┌─ Extracted entries
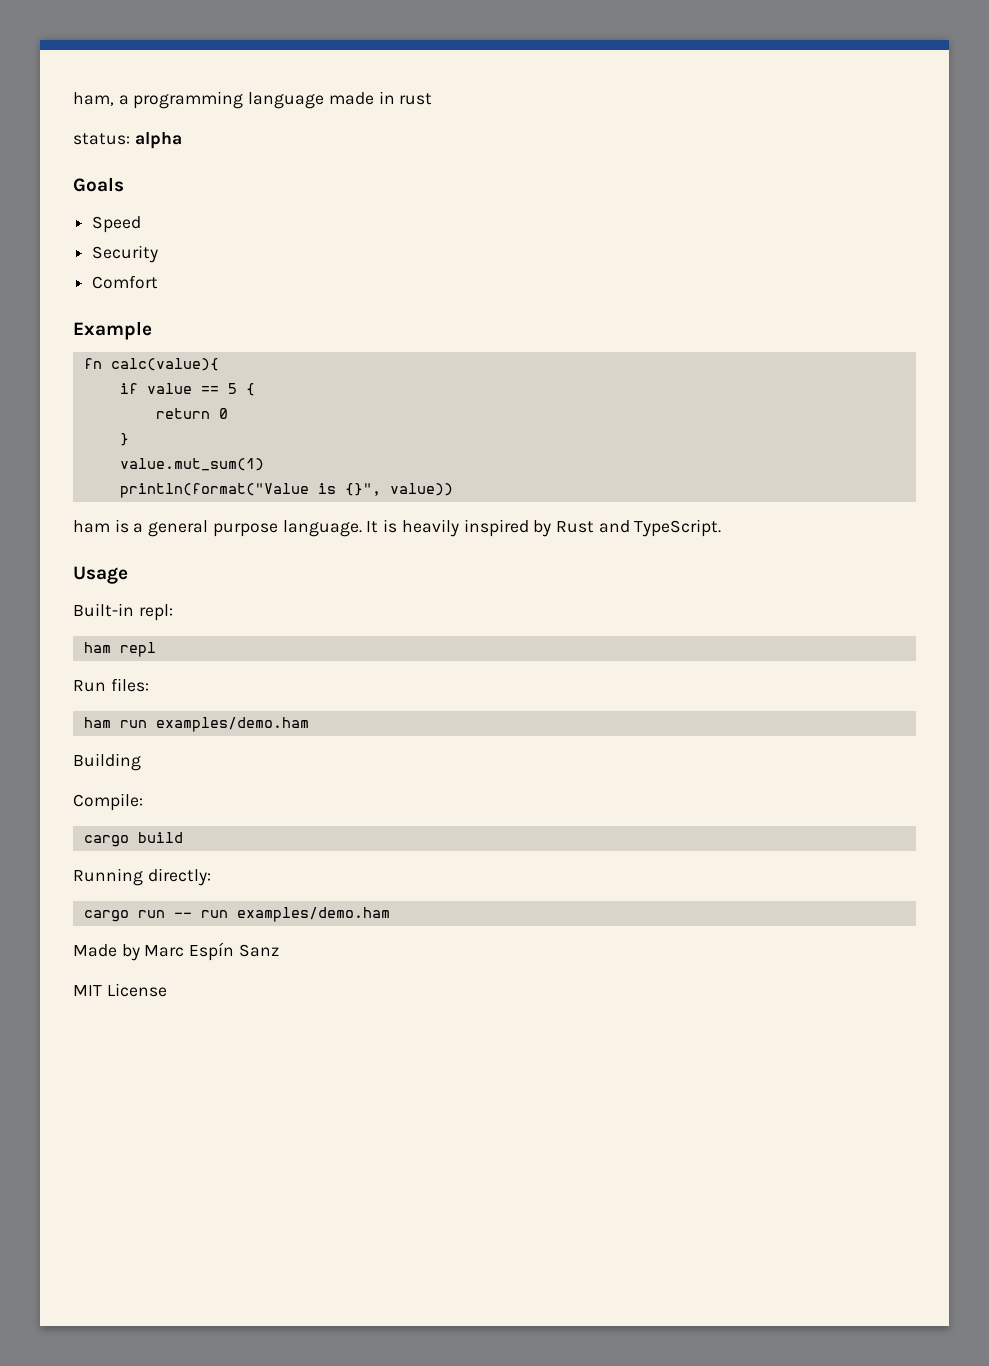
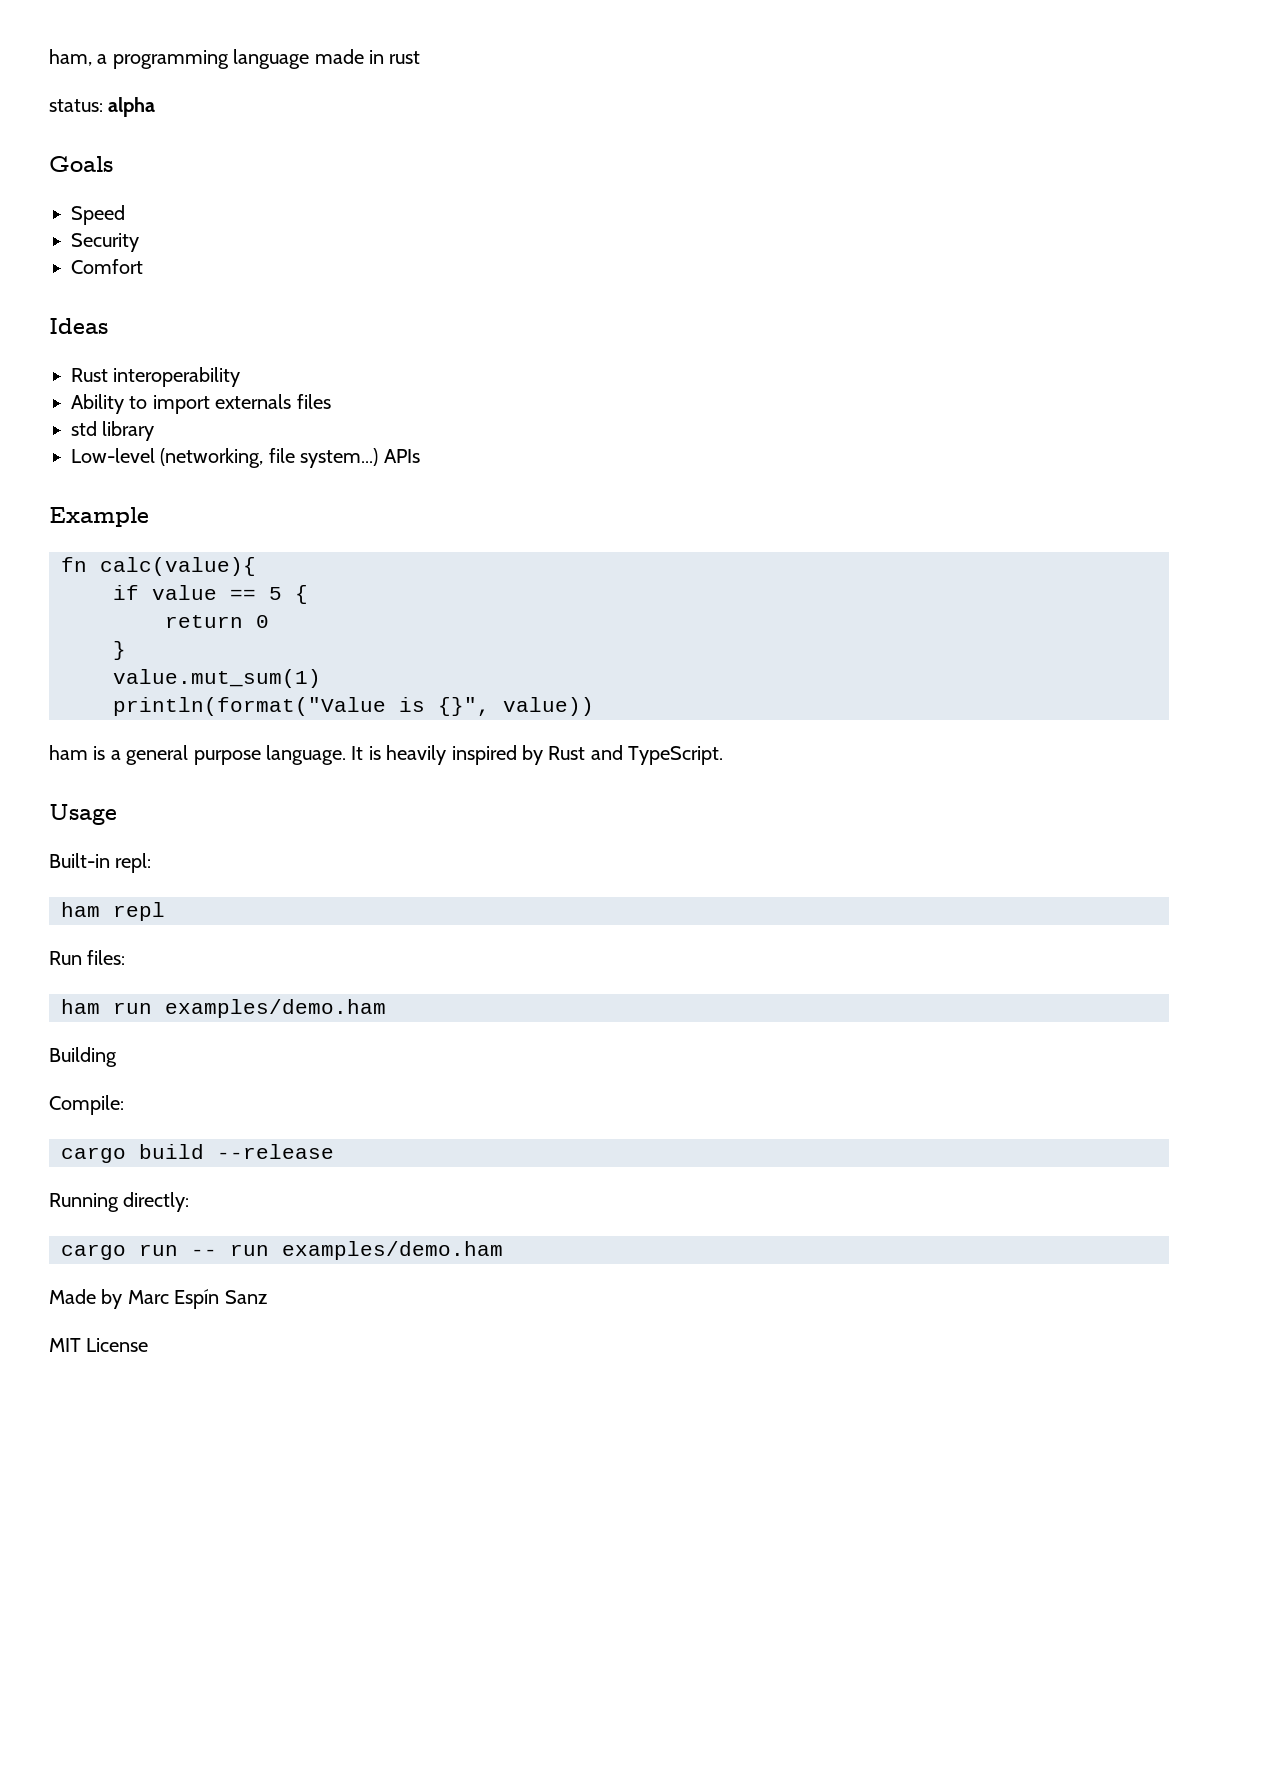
(159, 282) none -> [49,318,108,334] [71,367,241,387] [71,394,331,414] [71,421,155,441] [71,448,420,468] // Ideas // Rust interoperability // Ability to import externals files // std library // Low-level (networking, file system...) APIs
(183, 837) none -> [217,1144,334,1159] --release

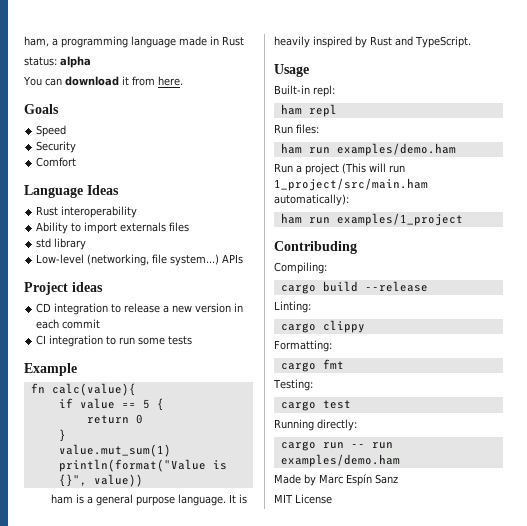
[389,51,421,64] rust -> [222,36,244,46] Rust
(156, 107) none -> [23,76,183,86] // You can download it from here.
(143, 266) none -> [24,185,83,198] Language
(420, 456) none -> [24,282,103,295] [36,303,244,315] [36,319,101,329] [36,335,193,347] // Project ideas // CD integration to release a new version in each commit // CI integration to run some tests
[49,1047,117,1067] [49,1095,124,1115] [61,1144,334,1163] Building // Compile: // cargo build --release -> [274,163,405,175] [274,178,428,191] [274,194,349,206] [280,213,463,226] [274,241,357,254] [274,262,327,274] [280,281,428,294] [274,301,311,313] [280,320,365,333] [274,340,332,352] [280,359,344,372] [273,379,313,391] [280,400,351,411] Run a project (This will run 1_project/src/main.ham automatically): // ham run examples/1_project // Contribuding // Compiling: // cargo build --release // Linting: // cargo clippy // Formatting: // cargo fmt // Testing: // cargo test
└─
▶ _What the exercise asks_
Every line from the one that contains "(143, 266) none -> [24,185,83,198] Language" down to and including the last line of the records above must be set down exactly, with nothing else.

▶ _Answer for this exercise_
(143, 266) none -> [24,185,83,198] Language
(420, 456) none -> [24,282,103,295] [36,303,244,315] [36,319,101,329] [36,335,193,347] // Project ideas // CD integration to release a new version in each commit // CI integration to run some tests
[49,1047,117,1067] [49,1095,124,1115] [61,1144,334,1163] Building // Compile: // cargo build --release -> [274,163,405,175] [274,178,428,191] [274,194,349,206] [280,213,463,226] [274,241,357,254] [274,262,327,274] [280,281,428,294] [274,301,311,313] [280,320,365,333] [274,340,332,352] [280,359,344,372] [273,379,313,391] [280,400,351,411] Run a project (This will run 1_project/src/main.ham automatically): // ham run examples/1_project // Contribuding // Compiling: // cargo build --release // Linting: // cargo clippy // Formatting: // cargo fmt // Testing: // cargo test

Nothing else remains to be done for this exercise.